Indirect Access (Gather)

This page describes how Torch-Spyre compiles indirect tensor accesses — operations like aten.index where the row of a data tensor is selected by a value loaded at runtime from a separate index tensor.

Quick navigation:


What is indirect access?

A gather reads a value tensor at a row determined by a runtime-loaded index:

# x: float16 [M, N], i: int32 [P, Q]
# result: float16 [P, Q, N] — row i[p,q] of x, for each (p,q)
result = x[i]         # aten.index
result = x[i].exp()   # aten.index fused with aten.exp

How Inductor represents indirect access

Inductor lowers aten.index to a Pointwise node whose inner_fn calls ops.indirect_indexing() to convert a loaded value into a loop index:

load(index_tensor, ...)        → tmp0   (int32 value)
indirect_indexing(tmp0, ...)   → i_sym  (used as row address)
load(value_tensor, i_sym * N + c2)

In the resulting MemoryDep, the index expression for the value tensor contains a symbol (e.g. tmp0) that is not present in dep.ranges — it has no static loop bound because it is resolved only at runtime. MemoryDep.is_indirect() returns True for such deps.


The challenge: coordinates that depend on runtime values

Every stage of the Spyre compilation pipeline — stick compatibility checking, normalize_coordinates, align_tensors, and op spec generation — works with device-coordinate expressions: symbolic formulas that map iteration variables (c0, c1, ...) to positions in the on-device tiled layout.

For a direct access these formulas contain only loop variables. For an indirect access, one coordinate of the value tensor contains tmp0, which represents a value that only the hardware will know at runtime.
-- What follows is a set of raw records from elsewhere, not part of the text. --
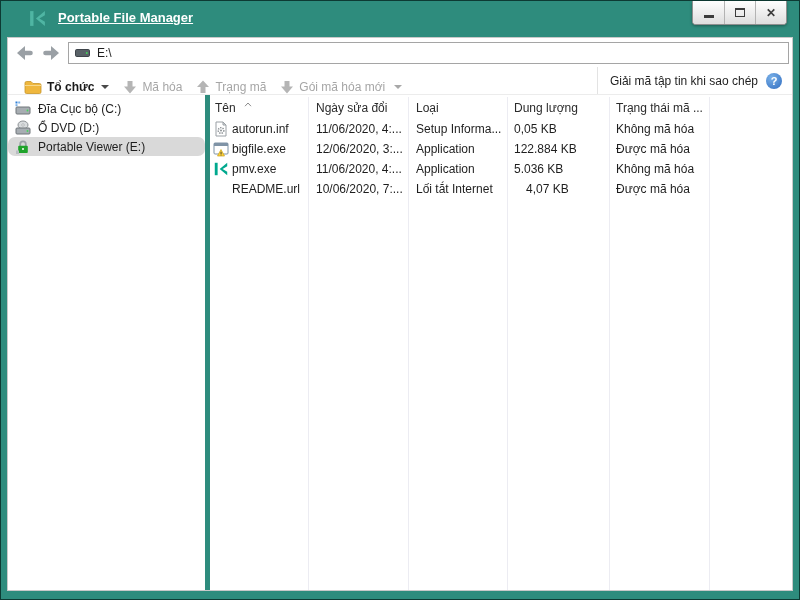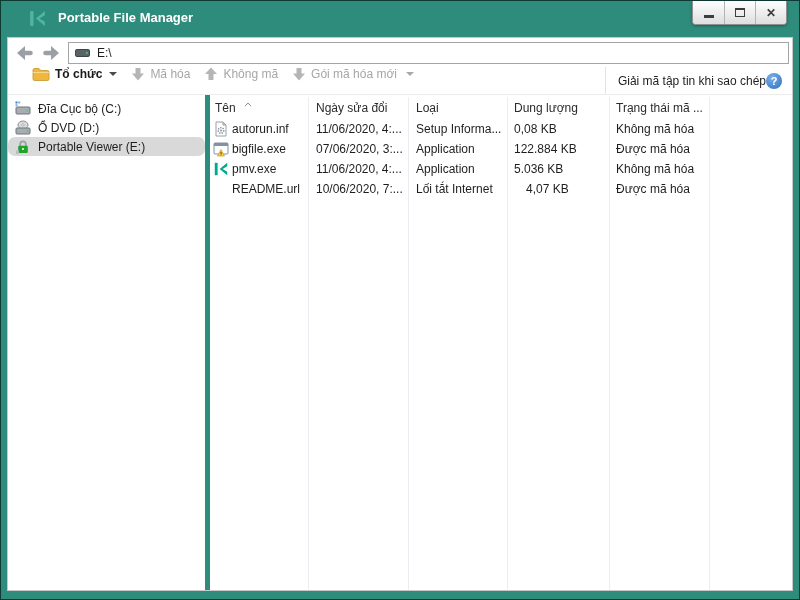--- a/index.html
+++ b/index.html
@@ -5,21 +5,21 @@
   * { box-sizing: border-box; margin: 0; padding: 0; }
   html,body { width:800px; height:600px; }
   body { font-family:"Liberation Sans", sans-serif; font-size:12px; color:#1e1e1e; }
 
   .window { position:relative; width:800px; height:600px; background:#2E8C7D;
             border:1px solid #0d3a33; }
 
   
   .titlebar { position:absolute; top:0; left:0; right:0; height:35px; }
   .k-logo { position:absolute; left:27px; top:8px; }
-  .title-text { position:absolute; left:57px; top:9px; color:#ffffff; font-weight:bold; font-size:13px; }
+  .title-text { position:absolute; left:57px; top:9px; color:#ffffff; font-weight:bold; font-size:13px;text-decoration:underline; }
   .win-controls { position:absolute; top:0; right:12px; display:flex;
                   border:1px solid #8f8f8f; border-top:none; border-radius:0 0 4px 4px;
                   overflow:hidden; box-shadow:0 1px 3px rgba(0,0,0,.35); background:#eee; }
   .win-btn { width:31px; height:23px; display:flex; align-items:center; justify-content:center;
              background:linear-gradient(#fefefe,#dedede); border-left:1px solid #b3b3b3; cursor:default; }
   .win-btn:first-child { border-left:none; }
   .glyph-min { width:10px; height:3px; background:#3c3c3c; margin-top:8px; }
   .glyph-max { width:10px; height:9px; border:1px solid #3c3c3c; border-top:2px solid #3c3c3c; }
   .glyph-close { color:#3c3c3c; font-size:12px; font-weight:bold; }
 
@@ -28,31 +28,31 @@
              background:#ffffff; display:flex; flex-direction:column; border:1px solid #c9c9c9; }
 
   
   .nav-row { height:29px; display:flex; align-items:center; padding:0 3px 0 6px; background:#fff; flex:0 0 auto; }
   .nav-btn { width:24px; height:20px; display:flex; align-items:center; justify-content:center; }
   .addressbar { flex:1; height:22px; margin-left:6px; border:1px solid #a5a5a5; background:#fff;
                 display:flex; align-items:center; padding:0 6px; }
   .addressbar .addr-text { margin-left:6px; }
 
   
-  .toolbar { height:28px; display:flex; align-items:flex-start; padding-left:24px;
+  .toolbar { height:28px; display:flex; align-items:flex-end; padding-left:16px;
              border-bottom:1px solid #ececec; flex:0 0 auto; }
   .tb-item { display:flex; align-items:center; gap:5px; margin-right:14px; white-space:nowrap; }
   .tb-label-on { color:#1a1a1a; font-weight:600; }
   .tb-label-off { color:#a6a6a6; }
   .caret-dark { width:0; height:0; border-left:4px solid transparent; border-right:4px solid transparent;
                 border-top:4px solid #4a4a4a; margin-left:2px; }
   .caret-gray { width:0; height:0; border-left:4px solid transparent; border-right:4px solid transparent;
                 border-top:4px solid #a8a8a8; margin-left:4px; }
   .tb-right { margin-left:auto; display:flex; align-items:center; height:100%;
-              border-left:1px solid #e3e3e3; padding:0 10px 0 12px; gap:0; }
+              border-left:1px solid #e3e3e3; padding:0 10px 0 12px; gap:8px; }
   .help-icon { width:16px; height:16px; border-radius:50%;
                background:radial-gradient(circle at 35% 30%, #7ab1e8, #2f6cc0);
                color:#fff; font-size:11px; font-weight:bold; display:flex; align-items:center;
                justify-content:center; }
 
   
   .main { flex:1; display:flex; min-height:0; }
   .sidebar { width:197px; padding-top:4px; flex:0 0 auto; }
   .side-item { height:19px; display:flex; align-items:center; padding-left:7px; gap:7px; }
   .side-item.selected { background:#d9d9d9;border-radius:7px; }
@@ -134,21 +134,21 @@
       <div class="tb-item">
         <svg width="14" height="14" viewBox="0 0 14 14">
           <path d="M4.5 1 H9.5 V6.5 H13 L7 13.5 L1 6.5 H4.5 Z" fill="#b5b5b5"></path>
         </svg>
         <span class="tb-label-off">Mã hóa</span>
       </div>
       <div class="tb-item">
         <svg width="14" height="14" viewBox="0 0 14 14">
           <path d="M1 7 L7 0.5 L13 7 H9.5 V13 H4.5 V7 Z" fill="#b5b5b5"></path>
         </svg>
-        <span class="tb-label-off">Không mã</span>
+        <span class="tb-label-off">Trạng mã</span>
       </div>
       <div class="tb-item">
         <svg width="14" height="14" viewBox="0 0 14 14">
           <path d="M4.5 1 H9.5 V6.5 H13 L7 13.5 L1 6.5 H4.5 Z" fill="#b5b5b5"></path>
         </svg>
         <span class="tb-label-off">Gói mã hóa mới</span>
         <span class="caret-gray"></span>
       </div>
       <div class="tb-right">
         <span>Giải mã tập tin khi sao chép</span>
@@ -216,36 +216,36 @@
             <svg width="16" height="16" viewBox="0 0 16 16">
               <path d="M3 1 H10 L13 4 V15 H3 Z" fill="#ffffff" stroke="#9aa0a5"></path>
               <path d="M10 1 L13 4 H10 Z" fill="#d9dcde" stroke="#9aa0a5"></path>
               <circle cx="8" cy="9.5" r="2.8" fill="none" stroke="#8b9094" stroke-width="1.5" stroke-dasharray="1.3 1.1"></circle>
               <circle cx="8" cy="9.5" r="1" fill="#8b9094"></circle>
             </svg>
           </span>
           <span class="cell" style="left:22px">autorun.inf</span>
           <span class="cell" style="left:106px">11/06/2020, 4:...</span>
           <span class="cell" style="left:206px">Setup Informa...</span>
-          <span class="cell" style="left:304px">0,08 KB</span>
+          <span class="cell" style="left:304px">0,05 KB</span>
           <span class="cell" style="left:406px">Không mã hóa</span>
         </div>
 
         <div class="fl-row">
           <span class="file-icon">
             <svg width="16" height="16" viewBox="0 0 16 16">
               <rect x="1" y="2" width="14" height="11" rx="1" fill="#ffffff" stroke="#7f93a6"></rect>
               <rect x="1" y="2" width="14" height="3" fill="#7f93a6"></rect>
               <path d="M4.5 15 L8 8.5 L11.5 15 Z" fill="#ffd23a" stroke="#c9a21a" stroke-width="0.7"></path>
               <rect x="7.6" y="10.8" width="0.9" height="2.2" fill="#333"></rect>
               <rect x="7.6" y="13.5" width="0.9" height="0.9" fill="#333"></rect>
             </svg>
           </span>
           <span class="cell" style="left:22px">bigfile.exe</span>
-          <span class="cell" style="left:106px">07/06/2020, 3:...</span>
+          <span class="cell" style="left:106px">12/06/2020, 3:...</span>
           <span class="cell" style="left:206px">Application</span>
           <span class="cell" style="left:304px">122.884 KB</span>
           <span class="cell" style="left:406px">Được mã hóa</span>
         </div>
 
         <div class="fl-row">
           <span class="file-icon">
             <svg width="16" height="16" viewBox="0 0 18 18">
               <rect x="2" y="2" width="3.2" height="14" fill="#00A88E"></rect>
               <polygon points="7.5,9 16,2 16,6 10.8,9 16,12 16,16" fill="#00A88E"></polygon>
Without special handling every stage that computes or checks coordinates would either crash, silently skip the symbol, or produce wrong layout decisions.


Solution: IndirectAccess and device coordinates

The PR introduces IndirectAccess, a sympy Function subclass defined in op_spec.py:

class IndirectAccess(Function):
    """IndirectAccess(tensor_name) — value loaded from that tensor at the current point."""

IndirectAccess('arg1_1') means “the value loaded from the buffer named arg1_1 at the current iteration point”. It is an opaque sympy atom that survives sympify round-trips and can be carried through arithmetic expressions without being evaluated.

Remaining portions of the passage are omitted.